London: Investment firm India Hospitality Corp said on Thursday that its hotel and airline catering businesses in India has helped the company record good results in the third quarter ended 31 December, 2007.
However, the figures for the quarter were not disclosed.
The company is listed on the Alternative Investment Market of the London Stock Exchange.
During this period, SkyGourmet, which is into airline catering, saw an 83% jump in meals served, while Mars Restaurants recorded a 9% growth in same store sales.
Further, revenues at Gordon House Hotels (GHH) grew eight per cent over the prior year. In addition, the GHH currently has one owned and one managed hotel, with three new properties in the pipeline, IHC said in a regulatory filing.
Earlier this week, the company had said it has dropped its plans to acquire Indian restaurant chain Nirula’s.

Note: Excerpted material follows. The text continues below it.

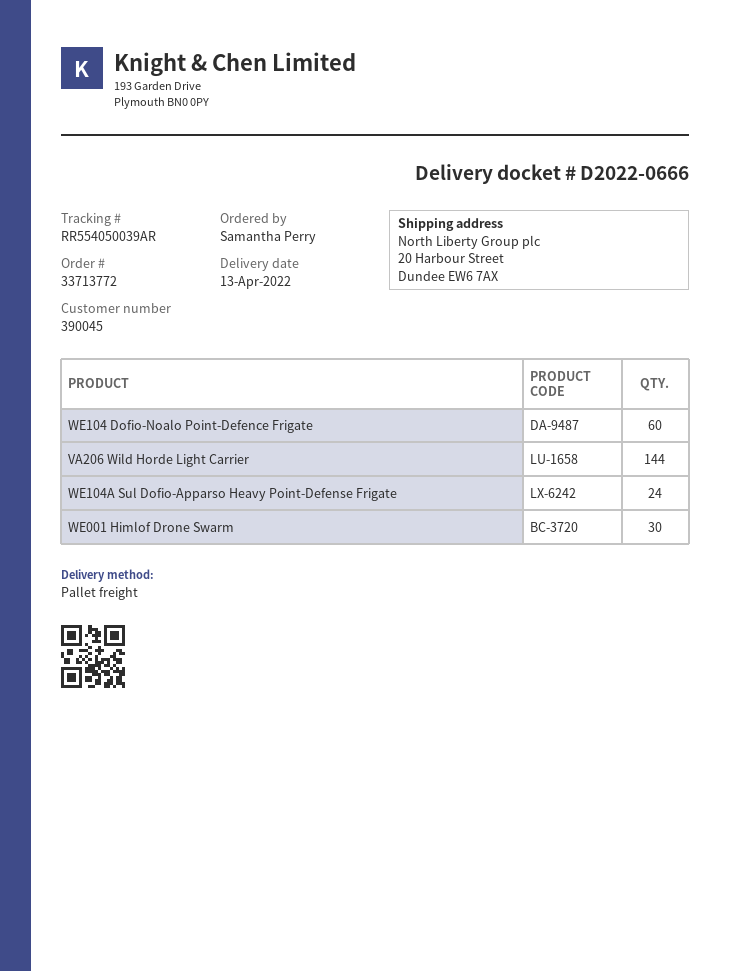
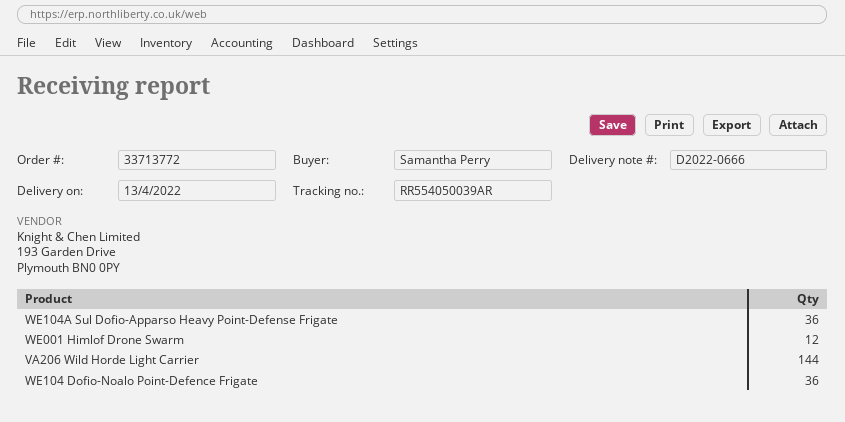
WE104 Dofio-Noalo Point-Defence Frigate: 60 -> 36
WE104A Sul Dofio-Apparso Heavy Point-Defense Frigate: 24 -> 36
WE001 Himlof Drone Swarm: 30 -> 12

“IHC is at the nexus of three rapidly growing consumer industries in India and is well positioned to capitalise on the continued increase in demand in the hospitality and travel sectors of the economy,” said Jason Ader, chairman of the board.
SkyGourmet that serves domestic and international carriers like Kingfisher, Jet Airways, Indian Airlines an Air France anticipates continued growth in capacity, volumes and cash flows. It also added a new customer this quarter, Jet Lite, to which the firm supplies snack boxes from its kitchens in Mumbai, Delhi and Bangalore.
According to the filing, SkyGourmet continues to pursue its long-term growth strategy and is in the process of expanding its air catering unit in Mumbai by 50% and the new kitchen in Chennai, which was opened in January. It also intends to open two new kitchens in Hyderabad and Kolkata.
“We are very pleased with the performance of each of IHC’s business segments... SkyGourmet continues to expand its capacity into key markets, top line growth at Mars remains solid, and Gordon House has a strong pipeline of accretive growth opportunities.” said Rick Foyston, IHC interim CEO.
Meanwhile, IHC plans to expand its food service brands and would also evaluate high-return acquisitions in each of the firm’s business segments, the filing added.